## What is expected
Once you find the line containing "creada o no.", please retype it and every line after it to the end of the entries, exactly and with nothing added.
===== Information provided =====
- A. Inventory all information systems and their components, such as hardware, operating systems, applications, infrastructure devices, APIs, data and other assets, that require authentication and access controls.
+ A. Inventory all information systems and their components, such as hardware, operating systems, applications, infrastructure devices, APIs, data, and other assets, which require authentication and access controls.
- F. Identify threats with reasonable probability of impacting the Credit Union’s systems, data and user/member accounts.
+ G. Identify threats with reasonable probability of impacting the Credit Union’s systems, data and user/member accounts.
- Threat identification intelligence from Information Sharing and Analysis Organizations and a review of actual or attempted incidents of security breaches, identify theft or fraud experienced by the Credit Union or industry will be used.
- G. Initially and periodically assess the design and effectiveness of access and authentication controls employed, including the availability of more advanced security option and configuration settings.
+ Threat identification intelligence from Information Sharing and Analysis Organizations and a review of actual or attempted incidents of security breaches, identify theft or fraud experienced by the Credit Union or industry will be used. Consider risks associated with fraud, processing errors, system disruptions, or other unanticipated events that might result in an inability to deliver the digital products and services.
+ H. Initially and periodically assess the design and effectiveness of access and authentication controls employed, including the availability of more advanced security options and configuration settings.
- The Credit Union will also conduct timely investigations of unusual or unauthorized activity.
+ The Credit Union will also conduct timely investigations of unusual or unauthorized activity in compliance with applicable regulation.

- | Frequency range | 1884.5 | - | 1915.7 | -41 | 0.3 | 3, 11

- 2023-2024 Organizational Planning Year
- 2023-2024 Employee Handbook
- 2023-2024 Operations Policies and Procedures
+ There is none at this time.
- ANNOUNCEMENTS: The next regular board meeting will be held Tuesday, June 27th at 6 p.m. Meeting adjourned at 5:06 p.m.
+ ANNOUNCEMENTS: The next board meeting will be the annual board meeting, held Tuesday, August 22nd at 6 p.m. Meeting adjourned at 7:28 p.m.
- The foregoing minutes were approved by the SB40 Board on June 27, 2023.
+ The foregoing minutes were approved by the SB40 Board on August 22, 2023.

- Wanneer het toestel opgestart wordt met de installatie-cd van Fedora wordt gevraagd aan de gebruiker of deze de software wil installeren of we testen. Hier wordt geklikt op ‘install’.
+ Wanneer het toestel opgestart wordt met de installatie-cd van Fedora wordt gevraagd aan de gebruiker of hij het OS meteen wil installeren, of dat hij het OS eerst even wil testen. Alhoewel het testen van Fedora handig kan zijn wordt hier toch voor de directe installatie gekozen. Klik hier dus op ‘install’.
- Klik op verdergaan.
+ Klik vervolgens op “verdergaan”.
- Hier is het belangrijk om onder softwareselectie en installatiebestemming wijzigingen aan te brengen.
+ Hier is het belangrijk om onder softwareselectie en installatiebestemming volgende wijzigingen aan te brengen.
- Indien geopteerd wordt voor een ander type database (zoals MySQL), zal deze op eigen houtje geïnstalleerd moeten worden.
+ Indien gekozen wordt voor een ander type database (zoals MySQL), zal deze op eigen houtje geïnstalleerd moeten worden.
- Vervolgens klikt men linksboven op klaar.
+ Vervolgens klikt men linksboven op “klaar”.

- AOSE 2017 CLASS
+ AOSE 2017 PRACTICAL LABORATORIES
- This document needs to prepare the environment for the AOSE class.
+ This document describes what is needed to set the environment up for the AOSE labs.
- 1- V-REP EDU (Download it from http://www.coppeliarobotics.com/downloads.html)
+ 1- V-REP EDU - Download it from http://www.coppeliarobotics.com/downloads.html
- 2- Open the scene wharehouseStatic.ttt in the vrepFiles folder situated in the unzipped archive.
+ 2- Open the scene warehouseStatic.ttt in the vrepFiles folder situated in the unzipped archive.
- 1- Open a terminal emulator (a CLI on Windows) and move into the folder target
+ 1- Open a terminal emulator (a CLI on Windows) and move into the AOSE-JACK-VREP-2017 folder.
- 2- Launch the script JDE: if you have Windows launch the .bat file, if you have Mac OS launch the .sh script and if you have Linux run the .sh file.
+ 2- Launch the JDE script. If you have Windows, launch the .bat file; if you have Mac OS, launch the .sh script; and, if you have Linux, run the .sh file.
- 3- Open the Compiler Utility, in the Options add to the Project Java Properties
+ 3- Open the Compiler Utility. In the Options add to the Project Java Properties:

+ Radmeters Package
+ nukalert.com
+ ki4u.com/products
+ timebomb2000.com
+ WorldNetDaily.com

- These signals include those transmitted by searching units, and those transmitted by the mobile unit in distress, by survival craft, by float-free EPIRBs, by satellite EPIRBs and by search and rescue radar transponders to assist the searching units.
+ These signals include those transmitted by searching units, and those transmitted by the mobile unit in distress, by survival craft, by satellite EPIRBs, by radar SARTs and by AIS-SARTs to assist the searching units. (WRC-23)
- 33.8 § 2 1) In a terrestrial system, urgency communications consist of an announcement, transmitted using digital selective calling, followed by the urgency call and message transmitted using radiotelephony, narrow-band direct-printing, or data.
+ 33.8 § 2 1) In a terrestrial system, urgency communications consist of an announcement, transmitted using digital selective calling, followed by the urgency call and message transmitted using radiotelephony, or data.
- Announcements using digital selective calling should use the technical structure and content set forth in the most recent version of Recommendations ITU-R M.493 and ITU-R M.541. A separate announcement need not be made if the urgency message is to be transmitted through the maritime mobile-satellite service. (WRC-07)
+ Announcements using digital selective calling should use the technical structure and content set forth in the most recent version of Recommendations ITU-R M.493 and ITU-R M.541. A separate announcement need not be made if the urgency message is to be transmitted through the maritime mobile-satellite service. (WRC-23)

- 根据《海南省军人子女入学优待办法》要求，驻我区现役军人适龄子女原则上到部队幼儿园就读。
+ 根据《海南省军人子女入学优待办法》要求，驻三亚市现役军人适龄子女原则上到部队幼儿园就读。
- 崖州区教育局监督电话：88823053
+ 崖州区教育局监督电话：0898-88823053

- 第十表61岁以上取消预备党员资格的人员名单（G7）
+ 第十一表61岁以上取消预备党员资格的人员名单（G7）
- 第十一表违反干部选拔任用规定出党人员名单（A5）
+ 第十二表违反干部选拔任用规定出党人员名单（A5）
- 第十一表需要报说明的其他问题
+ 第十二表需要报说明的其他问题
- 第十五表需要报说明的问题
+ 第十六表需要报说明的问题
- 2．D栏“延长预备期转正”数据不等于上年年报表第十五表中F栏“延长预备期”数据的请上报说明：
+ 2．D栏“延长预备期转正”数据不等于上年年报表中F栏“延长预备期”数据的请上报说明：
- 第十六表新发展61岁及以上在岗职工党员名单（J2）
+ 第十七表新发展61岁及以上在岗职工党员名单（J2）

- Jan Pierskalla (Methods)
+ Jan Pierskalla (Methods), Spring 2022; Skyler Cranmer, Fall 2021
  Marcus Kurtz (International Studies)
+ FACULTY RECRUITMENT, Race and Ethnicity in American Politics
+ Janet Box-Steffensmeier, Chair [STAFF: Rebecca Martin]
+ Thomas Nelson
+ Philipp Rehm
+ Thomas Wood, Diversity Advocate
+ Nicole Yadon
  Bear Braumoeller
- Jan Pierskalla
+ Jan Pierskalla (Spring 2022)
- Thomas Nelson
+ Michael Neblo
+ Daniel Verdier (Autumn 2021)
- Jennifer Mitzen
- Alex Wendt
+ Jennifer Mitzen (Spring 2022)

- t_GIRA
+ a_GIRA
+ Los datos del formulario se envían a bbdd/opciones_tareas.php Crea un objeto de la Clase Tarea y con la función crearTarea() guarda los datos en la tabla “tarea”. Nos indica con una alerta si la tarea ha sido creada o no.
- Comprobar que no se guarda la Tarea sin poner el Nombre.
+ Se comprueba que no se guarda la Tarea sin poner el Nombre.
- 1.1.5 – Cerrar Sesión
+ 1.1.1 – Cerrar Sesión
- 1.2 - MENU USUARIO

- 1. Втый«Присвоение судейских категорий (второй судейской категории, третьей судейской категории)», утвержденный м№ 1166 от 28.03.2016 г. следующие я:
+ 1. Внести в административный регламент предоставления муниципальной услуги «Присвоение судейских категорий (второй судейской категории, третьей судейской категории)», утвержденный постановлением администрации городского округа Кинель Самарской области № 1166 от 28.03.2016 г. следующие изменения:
=====
## Answer area
+ Los datos del formulario se envían a bbdd/opciones_tareas.php Crea un objeto de la Clase Tarea y con la función crearTarea() guarda los datos en la tabla “tarea”. Nos indica con una alerta si la tarea ha sido creada o no.
- Comprobar que no se guarda la Tarea sin poner el Nombre.
+ Se comprueba que no se guarda la Tarea sin poner el Nombre.
- 1.1.5 – Cerrar Sesión
+ 1.1.1 – Cerrar Sesión
- 1.2 - MENU USUARIO

- 1. Втый«Присвоение судейских категорий (второй судейской категории, третьей судейской категории)», утвержденный м№ 1166 от 28.03.2016 г. следующие я:
+ 1. Внести в административный регламент предоставления муниципальной услуги «Присвоение судейских категорий (второй судейской категории, третьей судейской категории)», утвержденный постановлением администрации городского округа Кинель Самарской области № 1166 от 28.03.2016 г. следующие изменения:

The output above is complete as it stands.